Y si bien en nuestros tiempos no tienen la misma fuerza o la misma avidez de asistir a ellas, lo cierto es que continúan siendo un espacio para compartir puntos de vista alrededor de una temática, fortalecer los lazos de la fraternidad o darle oportunidad a la oralidad para que despliegue sus ocurrencias y agudezas, su acervo testimonial hecho de experiencia y emotividad narrativa. Además, en una perspectiva educativa, las tertulias son un excelente recurso formativo para despertar el interés por un género artístico, un tipo de obra, una corriente de pensamiento, o contagiar el gusto por un autor, una disciplina o una parcela del saber. A este tipo de tertulias es que deseo referirme en los párrafos siguientes.

En la base de este último tipo de tertulia se esconde un gusto por “tomar parte” que rebasa la obligación académica o el formalismo de los planes de estudio. El verbo que dinamiza a la tertulia es el de “participar”, con profundas semejanzas con aquellas otras acciones de ser “invitado” a una cena o a una fiesta. Más que extensos y rígidos protocolos, la tertulia exige esencialmente la voluntad y el deseo de querer asistir, de “hacer parte” de ese evento. Desde luego habrá unos mínimos puntos de referencia (una película, un libro, un tema, un problema) y un lugar y una hora para congregarse. Pero no habrá calificaciones o pruebas de suficiencia. La tertulia, cuando se la usa en el espacio escolar, está por fuera de las lógicas de una demanda evaluativa. Así que, si un maestro quiere impulsarla en sus clases, tendrá que “crear otro espacio” diferente al habitual y cambiar el rol de expositor frente a una mayoría silenciosa. A lo mejor, el educador necesitará el apoyo de un lugar en la biblioteca o en algún salón especial para “disponer ese espacio” que facilite la conversación y para que aflore la palabra sin el miedo de decir lo correcto o la obligación de tener que responder a interrogantes previamente establecidos. Insisto en este punto: lo básico de una tertulia está en la motivación, en la animación que haga el docente a los posibles participantes, a sabiendas de que algunos de ellos podrán no sentirse lo suficientemente incentivados o, dependiendo de la dinámica que allí se produzca, podrán sentirse desalentados o estimulados en sumo grado.

Como es apenas lógico, en una tertulia se habla, se conversa constantemente. Ese es el lubricante de este espacio fraterno. De allí que sea muy importante para los contertulios aprender a dar y hacer correr su discurso. Tan valiosos son los aportes de una persona como los silencios para la escucha de otro contertulio.

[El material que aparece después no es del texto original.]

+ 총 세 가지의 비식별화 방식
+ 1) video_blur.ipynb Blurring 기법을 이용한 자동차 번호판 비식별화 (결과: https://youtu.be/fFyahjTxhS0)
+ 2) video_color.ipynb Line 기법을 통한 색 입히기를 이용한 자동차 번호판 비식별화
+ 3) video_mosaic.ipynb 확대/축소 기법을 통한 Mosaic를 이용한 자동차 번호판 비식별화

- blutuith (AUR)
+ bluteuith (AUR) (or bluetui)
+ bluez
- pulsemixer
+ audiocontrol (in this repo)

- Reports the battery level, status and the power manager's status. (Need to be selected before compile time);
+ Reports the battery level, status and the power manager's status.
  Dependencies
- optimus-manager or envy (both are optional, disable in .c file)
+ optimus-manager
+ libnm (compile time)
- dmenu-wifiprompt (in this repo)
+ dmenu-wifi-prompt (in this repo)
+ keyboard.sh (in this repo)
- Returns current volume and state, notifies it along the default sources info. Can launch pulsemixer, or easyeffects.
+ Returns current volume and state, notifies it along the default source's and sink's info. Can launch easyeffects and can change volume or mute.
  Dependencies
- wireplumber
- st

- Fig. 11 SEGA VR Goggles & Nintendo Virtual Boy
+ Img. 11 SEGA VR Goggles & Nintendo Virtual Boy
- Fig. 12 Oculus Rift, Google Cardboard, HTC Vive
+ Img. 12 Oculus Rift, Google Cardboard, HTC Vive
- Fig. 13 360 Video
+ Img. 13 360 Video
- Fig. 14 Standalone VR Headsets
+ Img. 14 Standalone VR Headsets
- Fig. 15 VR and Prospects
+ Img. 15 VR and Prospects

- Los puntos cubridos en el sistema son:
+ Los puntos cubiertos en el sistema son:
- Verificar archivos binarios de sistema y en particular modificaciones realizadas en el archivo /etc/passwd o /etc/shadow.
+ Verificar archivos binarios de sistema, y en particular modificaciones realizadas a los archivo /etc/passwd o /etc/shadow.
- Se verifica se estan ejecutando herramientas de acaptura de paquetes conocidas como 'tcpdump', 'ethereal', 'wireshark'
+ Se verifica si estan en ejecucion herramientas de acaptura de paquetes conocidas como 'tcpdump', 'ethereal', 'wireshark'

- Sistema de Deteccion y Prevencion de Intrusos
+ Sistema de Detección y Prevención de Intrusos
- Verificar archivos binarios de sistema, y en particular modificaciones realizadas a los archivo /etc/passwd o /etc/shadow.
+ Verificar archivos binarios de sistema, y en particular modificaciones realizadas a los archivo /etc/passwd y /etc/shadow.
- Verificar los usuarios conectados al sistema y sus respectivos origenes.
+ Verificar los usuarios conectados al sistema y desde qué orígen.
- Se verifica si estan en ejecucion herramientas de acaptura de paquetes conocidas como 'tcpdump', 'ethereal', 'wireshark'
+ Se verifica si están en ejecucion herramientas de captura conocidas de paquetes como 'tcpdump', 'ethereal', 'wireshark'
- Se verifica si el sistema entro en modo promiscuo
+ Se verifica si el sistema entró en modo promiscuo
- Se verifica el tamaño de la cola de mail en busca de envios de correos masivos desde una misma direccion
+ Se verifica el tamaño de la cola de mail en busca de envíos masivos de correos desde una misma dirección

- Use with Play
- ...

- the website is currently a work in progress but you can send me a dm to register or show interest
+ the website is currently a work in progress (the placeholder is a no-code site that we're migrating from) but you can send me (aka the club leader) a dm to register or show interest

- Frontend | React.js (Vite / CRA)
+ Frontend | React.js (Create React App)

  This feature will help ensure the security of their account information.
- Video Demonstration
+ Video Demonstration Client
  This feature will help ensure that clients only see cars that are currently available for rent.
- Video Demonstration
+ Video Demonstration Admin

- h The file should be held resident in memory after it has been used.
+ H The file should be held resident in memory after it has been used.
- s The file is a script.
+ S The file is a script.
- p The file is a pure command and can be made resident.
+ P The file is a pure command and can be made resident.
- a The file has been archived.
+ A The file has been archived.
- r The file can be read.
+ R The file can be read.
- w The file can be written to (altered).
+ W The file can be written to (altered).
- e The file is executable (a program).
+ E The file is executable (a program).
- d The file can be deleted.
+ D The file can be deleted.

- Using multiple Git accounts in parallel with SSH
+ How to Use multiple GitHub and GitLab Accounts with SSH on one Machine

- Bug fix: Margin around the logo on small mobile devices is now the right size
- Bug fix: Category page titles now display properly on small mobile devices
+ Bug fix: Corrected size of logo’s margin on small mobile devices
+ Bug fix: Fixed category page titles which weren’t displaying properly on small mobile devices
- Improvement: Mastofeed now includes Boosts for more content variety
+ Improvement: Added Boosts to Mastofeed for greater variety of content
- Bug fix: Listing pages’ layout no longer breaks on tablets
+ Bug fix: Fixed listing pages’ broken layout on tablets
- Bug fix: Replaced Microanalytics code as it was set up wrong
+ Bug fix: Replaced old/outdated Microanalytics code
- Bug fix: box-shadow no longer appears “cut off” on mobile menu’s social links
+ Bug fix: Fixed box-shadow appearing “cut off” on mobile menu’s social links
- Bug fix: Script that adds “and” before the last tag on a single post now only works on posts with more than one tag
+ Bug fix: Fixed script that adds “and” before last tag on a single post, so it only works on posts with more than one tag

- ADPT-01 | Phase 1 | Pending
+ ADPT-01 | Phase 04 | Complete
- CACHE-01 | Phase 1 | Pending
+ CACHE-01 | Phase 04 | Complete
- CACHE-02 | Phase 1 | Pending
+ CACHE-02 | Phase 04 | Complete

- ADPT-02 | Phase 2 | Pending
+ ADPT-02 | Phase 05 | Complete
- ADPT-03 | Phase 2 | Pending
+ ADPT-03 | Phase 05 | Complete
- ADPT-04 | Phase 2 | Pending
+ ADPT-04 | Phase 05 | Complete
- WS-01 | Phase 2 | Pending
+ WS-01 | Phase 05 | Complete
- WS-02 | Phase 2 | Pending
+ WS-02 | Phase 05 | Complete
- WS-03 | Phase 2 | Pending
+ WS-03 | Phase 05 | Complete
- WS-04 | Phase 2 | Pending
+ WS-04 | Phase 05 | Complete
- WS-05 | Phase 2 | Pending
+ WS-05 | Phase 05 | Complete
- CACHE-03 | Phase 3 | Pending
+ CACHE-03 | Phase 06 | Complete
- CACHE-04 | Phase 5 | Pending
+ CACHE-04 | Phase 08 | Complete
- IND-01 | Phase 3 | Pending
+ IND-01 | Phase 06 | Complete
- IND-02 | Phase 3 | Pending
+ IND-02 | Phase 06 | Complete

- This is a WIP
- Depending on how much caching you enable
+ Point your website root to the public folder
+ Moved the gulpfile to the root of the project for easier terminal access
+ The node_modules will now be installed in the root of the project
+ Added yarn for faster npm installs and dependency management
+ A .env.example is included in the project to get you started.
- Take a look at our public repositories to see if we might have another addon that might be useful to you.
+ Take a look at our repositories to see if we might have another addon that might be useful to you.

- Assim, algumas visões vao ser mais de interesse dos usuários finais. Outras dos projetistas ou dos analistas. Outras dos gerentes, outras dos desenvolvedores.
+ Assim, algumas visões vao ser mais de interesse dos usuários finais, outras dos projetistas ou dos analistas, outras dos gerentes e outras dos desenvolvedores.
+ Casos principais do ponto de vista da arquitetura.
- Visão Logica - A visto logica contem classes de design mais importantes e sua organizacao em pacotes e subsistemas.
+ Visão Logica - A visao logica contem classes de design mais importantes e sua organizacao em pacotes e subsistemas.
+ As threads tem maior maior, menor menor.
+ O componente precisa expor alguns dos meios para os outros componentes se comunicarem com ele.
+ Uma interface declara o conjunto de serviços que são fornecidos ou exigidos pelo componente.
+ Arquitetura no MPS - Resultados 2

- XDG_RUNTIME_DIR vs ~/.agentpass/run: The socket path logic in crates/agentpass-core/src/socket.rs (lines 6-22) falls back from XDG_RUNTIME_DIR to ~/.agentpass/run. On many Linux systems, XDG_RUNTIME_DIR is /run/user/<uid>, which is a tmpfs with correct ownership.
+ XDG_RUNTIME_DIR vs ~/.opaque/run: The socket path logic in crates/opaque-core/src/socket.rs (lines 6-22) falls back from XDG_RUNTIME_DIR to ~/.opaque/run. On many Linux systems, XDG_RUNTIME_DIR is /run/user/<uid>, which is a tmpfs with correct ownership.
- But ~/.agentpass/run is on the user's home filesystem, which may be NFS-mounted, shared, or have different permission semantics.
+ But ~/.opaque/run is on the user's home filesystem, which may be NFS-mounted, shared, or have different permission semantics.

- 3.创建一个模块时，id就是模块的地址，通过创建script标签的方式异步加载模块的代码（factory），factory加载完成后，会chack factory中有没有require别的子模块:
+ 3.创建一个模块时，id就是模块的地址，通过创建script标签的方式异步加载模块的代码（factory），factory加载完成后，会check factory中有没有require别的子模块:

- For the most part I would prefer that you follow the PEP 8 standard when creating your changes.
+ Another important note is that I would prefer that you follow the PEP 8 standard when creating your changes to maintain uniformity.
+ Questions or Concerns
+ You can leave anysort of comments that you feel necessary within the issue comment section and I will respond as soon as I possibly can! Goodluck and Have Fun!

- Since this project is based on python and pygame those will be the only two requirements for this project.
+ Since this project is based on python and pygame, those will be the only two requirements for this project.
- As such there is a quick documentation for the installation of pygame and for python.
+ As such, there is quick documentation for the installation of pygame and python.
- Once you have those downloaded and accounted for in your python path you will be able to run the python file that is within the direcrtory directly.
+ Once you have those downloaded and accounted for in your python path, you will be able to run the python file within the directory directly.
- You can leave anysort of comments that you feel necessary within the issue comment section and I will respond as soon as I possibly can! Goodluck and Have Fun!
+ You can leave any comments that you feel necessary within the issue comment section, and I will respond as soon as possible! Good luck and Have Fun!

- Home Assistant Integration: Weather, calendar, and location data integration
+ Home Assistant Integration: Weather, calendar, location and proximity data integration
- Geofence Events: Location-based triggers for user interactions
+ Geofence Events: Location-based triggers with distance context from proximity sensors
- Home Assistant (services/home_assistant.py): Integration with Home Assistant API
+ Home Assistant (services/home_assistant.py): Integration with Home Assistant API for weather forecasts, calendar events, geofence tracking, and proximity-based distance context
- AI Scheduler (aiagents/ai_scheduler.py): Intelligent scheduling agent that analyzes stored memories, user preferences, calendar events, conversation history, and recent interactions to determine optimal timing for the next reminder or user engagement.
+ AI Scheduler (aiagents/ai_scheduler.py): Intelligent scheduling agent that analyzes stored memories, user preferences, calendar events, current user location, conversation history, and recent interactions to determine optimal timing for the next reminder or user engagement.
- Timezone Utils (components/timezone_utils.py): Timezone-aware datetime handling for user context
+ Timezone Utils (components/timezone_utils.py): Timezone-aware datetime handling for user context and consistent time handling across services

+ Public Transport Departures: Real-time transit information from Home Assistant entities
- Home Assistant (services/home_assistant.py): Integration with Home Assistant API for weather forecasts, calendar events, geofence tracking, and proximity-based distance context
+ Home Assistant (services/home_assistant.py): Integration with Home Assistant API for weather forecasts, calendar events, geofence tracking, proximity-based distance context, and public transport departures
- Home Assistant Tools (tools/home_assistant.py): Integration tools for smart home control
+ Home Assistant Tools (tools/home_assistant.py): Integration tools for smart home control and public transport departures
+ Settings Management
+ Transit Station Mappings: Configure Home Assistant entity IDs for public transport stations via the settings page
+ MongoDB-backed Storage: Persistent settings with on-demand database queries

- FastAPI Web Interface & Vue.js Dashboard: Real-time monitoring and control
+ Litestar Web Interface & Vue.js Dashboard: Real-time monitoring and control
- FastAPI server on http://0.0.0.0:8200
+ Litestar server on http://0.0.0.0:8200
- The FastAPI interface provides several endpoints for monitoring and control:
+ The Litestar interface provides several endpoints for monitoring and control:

Por eso mismo, y este es otro elemento consustancial para una buena tertulia, caben dos movimientos de participación: o estar informado de antemano de lo que allí se va a discutir y preparar algo o llevar un aporte para comentarlo en ese espacio; o, estar lo suficientemente atento a las intervenciones de los contertulios para retomar un aspecto o matiz de lo dicho y seguirlo desarrollando o bifurcando en el árbol frondoso del diálogo. Aunque es posible, pero no es tan bueno para el desenvolvimiento de la tertulia, quedarse en silencio observando y escuchando cómo va y viene la palabra, cómo construye ideas colectivas o cómo desmorona planteamientos aparentemente consolidados. Lo que si no parece conveniente ni oportuno es llegar a la tertulia sin ni siquiera tener unas claves de acceso para la discusión o “hablar por hablar”, desconociendo y subvalorando la importancia de la reunión o el genuino interés que imanta a los participantes.

Cabría decir algo sobre el resultado final de hacer una tertulia. ¿Cuál es el objetivo medular de disponer o participar de tal espacio?  Podríamos echar mano de lo que opinaba Jorge Luis Borges sobre el diálogo, para afirmar que la tertulia es una forma de investigación colectiva y, por lo mismo, “no importa que la verdad salga de uno o de la boca del otro”, lo importante es lo que acaece durante la sesión de tal encuentro. No hay verdades previas o personas investidas de poder para dictaminar en la tertulia la palabra final, la palabra incuestionable. Más bien es un acto colaborativo de desentrañar los intersticios de un tema, de asediar a varias manos un asunto o problema para con esa variedad de opiniones o de juicios lograr ver su complejidad, su hondura, su infinidad de vericuetos. Los contertulios aportan intuiciones, ofrecen pistas, recalcan en aspectos, se fijan en detalles, tejen relaciones, muestran su asombro, sacan conclusiones, y con todo ello –en medio de la cordialidad y la camaradería– se va tratando de construir la figura del rompecabezas que muy al final muestra lo que era imposible de ver con las piezas desparramadas sobre la mesa. La finalidad de hacer una tertulia depende de cómo acaezcan las intervenciones, de qué tanto se le sigue el hilo a un indicio, de cómo se fragua al calor de los intereses particulares la estructura de una verdad, los entrepisos de un saber o la llave para resolver un enigma. 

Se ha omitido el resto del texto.